The nearly six-gallon gas tank should provide you with at least 100 miles or more of drive time, depending on the road and your riding time.
The speed controllers on the electrical models are 235 amps on the 56V model and 350 amps on the 72V cart.
Both electric models use a motor shaft direct drive drivetrain system, while the gasoline option uses a continuously variable transmission system.
All three can carry up to four passengers and achieve up to 19 miles per hour, though the 72V model will have more strength and achieve this speed more quickly.
How Golf Cart Power is Measured
Understanding the differences between voltage and amperage is very critical when buying a high-quality electric golf cart.
The voltage is the representation of the power of a golf cart or its raw capability of riding and converting power into speed.
Therefore, higher voltage (such as 72 instead of 56) indicates a cart which typically has an easier time achieving a high speed on rough terrain.

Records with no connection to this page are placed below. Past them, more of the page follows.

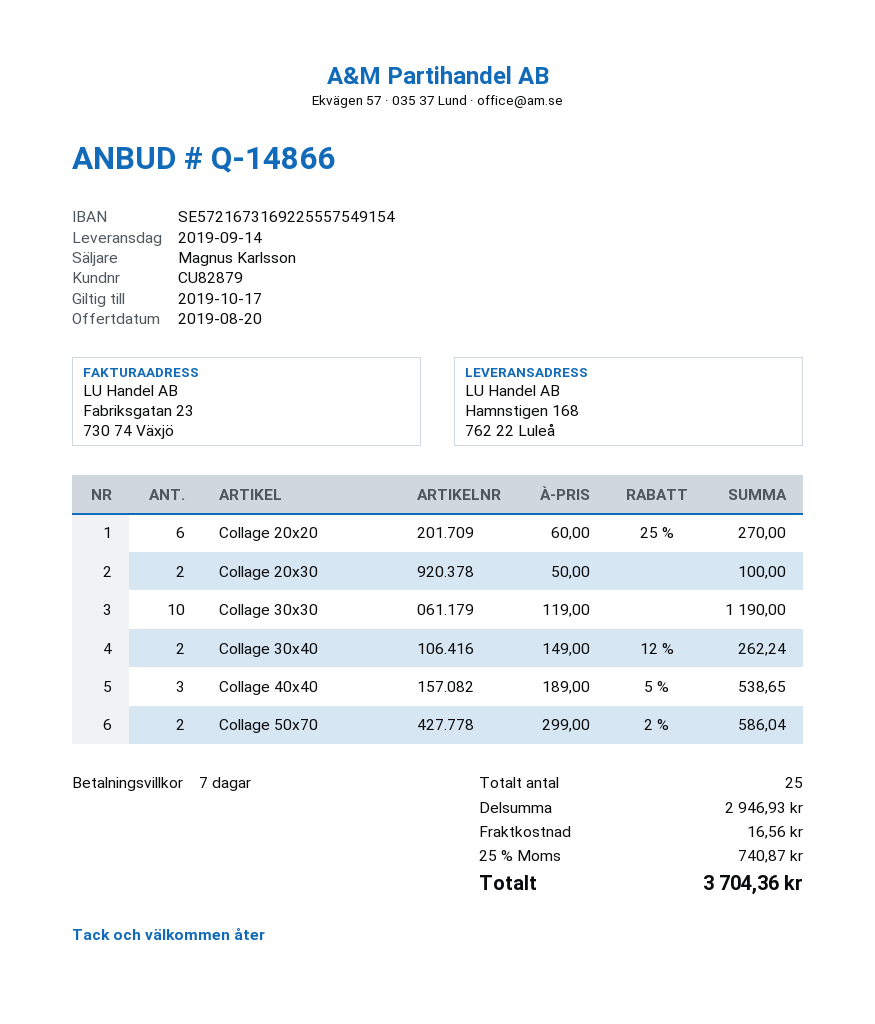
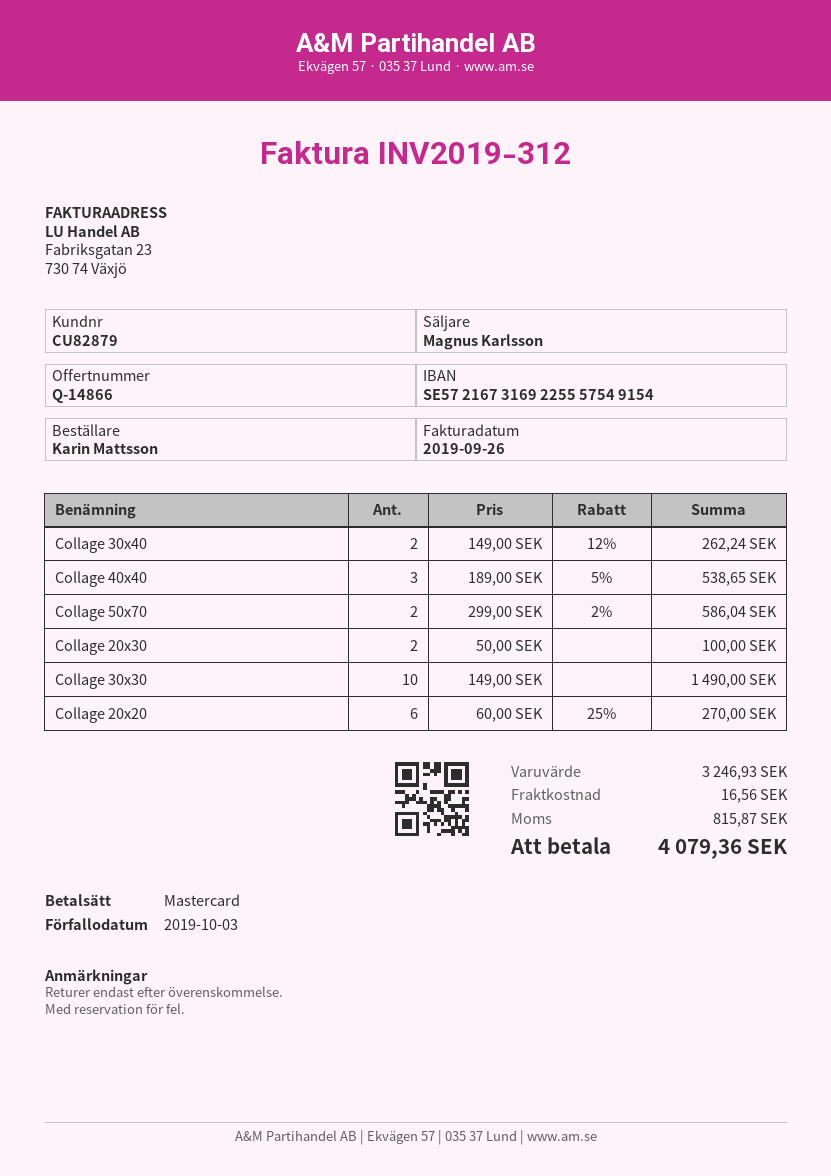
Collage 30x30: 10 x 119.00 = 1190.00 -> 10 x 149.00 = 1490.00
subtotal: 2946.93 -> 3246.93
tax: 740.87 -> 815.87
total: 3704.36 -> 4079.36

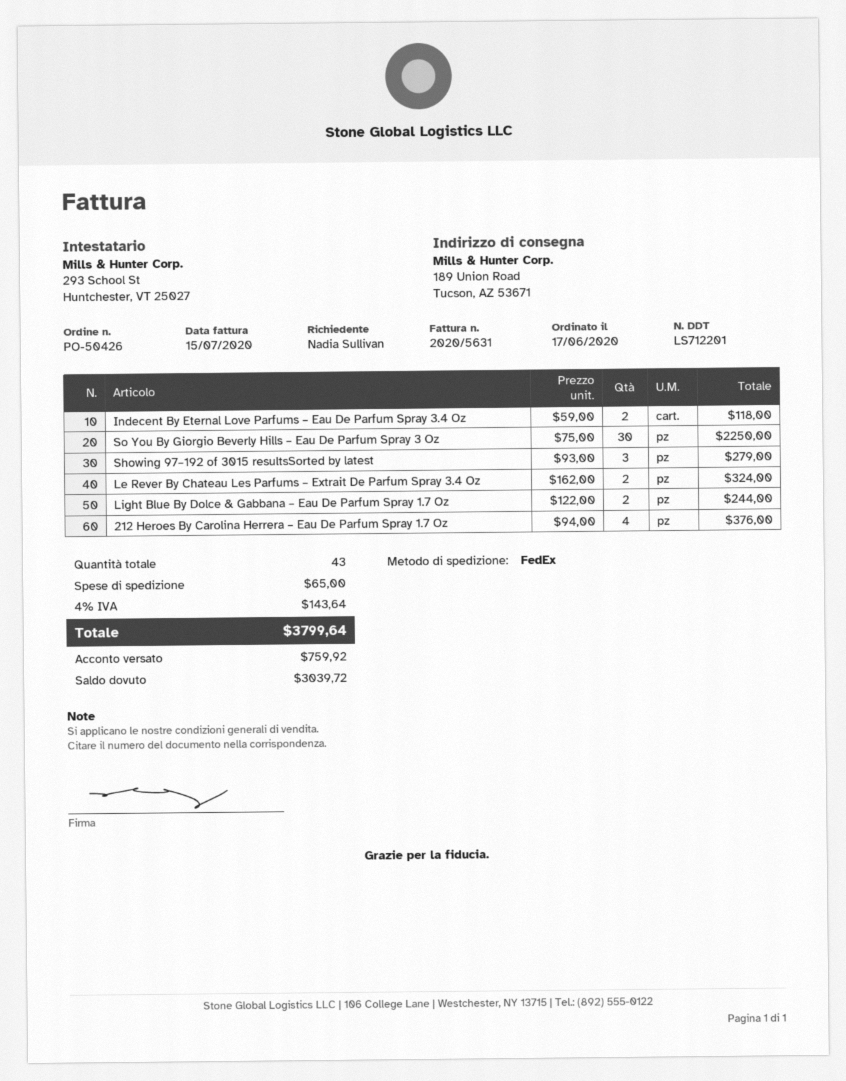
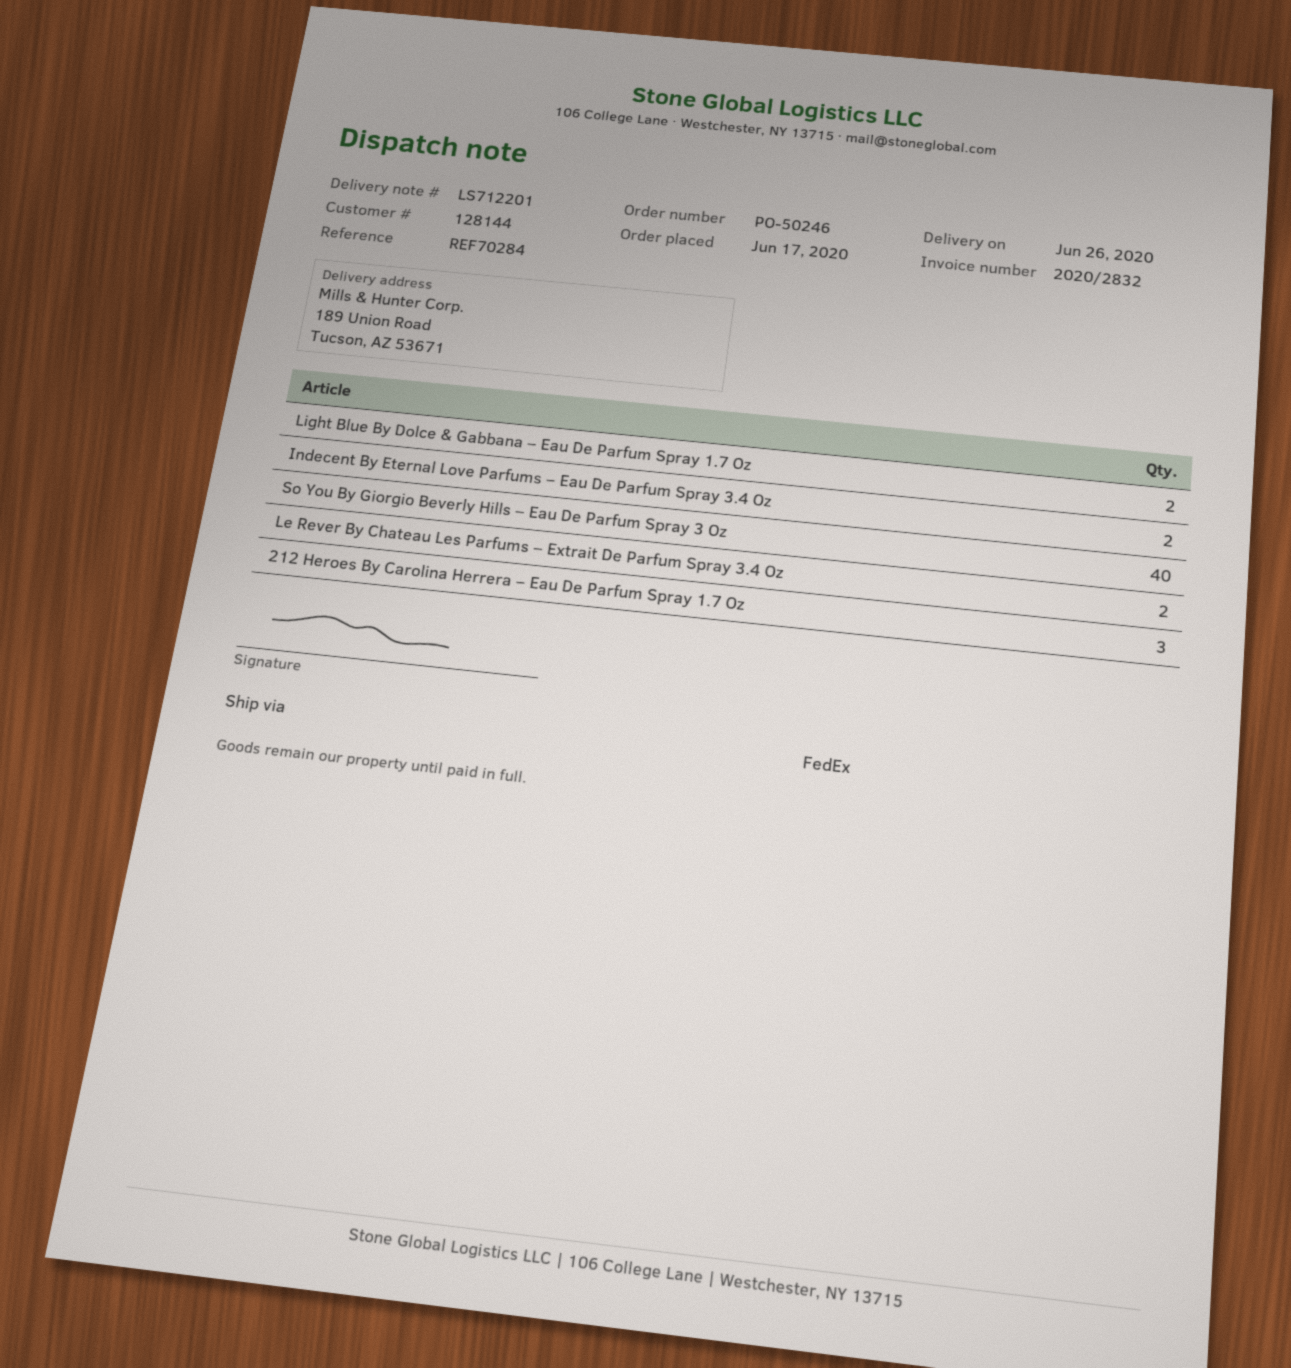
order number: PO-50426 -> PO-50246
invoice number: 2020/5631 -> 2020/2832
So You By Giorgio Beverly Hills – Eau De Parfum Spray 3 Oz: 30 -> 40
Showing 97–192 of 3015 resultsSorted by latest: 3 -> none
212 Heroes By Carolina Herrera – Eau De Parfum Spray 1.7 Oz: 4 -> 3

However, amperage indicates the range of the cart or how far it can ride without the battery draining entirely of power.
As with voltage, you want a higher rating to get your cart to ride longer, but amperage does NOT measure the cart’s raw power.
Gas carts are a little different because they are measured more by their engine size and the horsepower that they produce.
For example, a gasoline-powered golf cart with a higher cubic interior has more pistons, a higher range of power, and is usually stronger, though it is fair to say that size isn’t everything and that smaller engines may produce more power.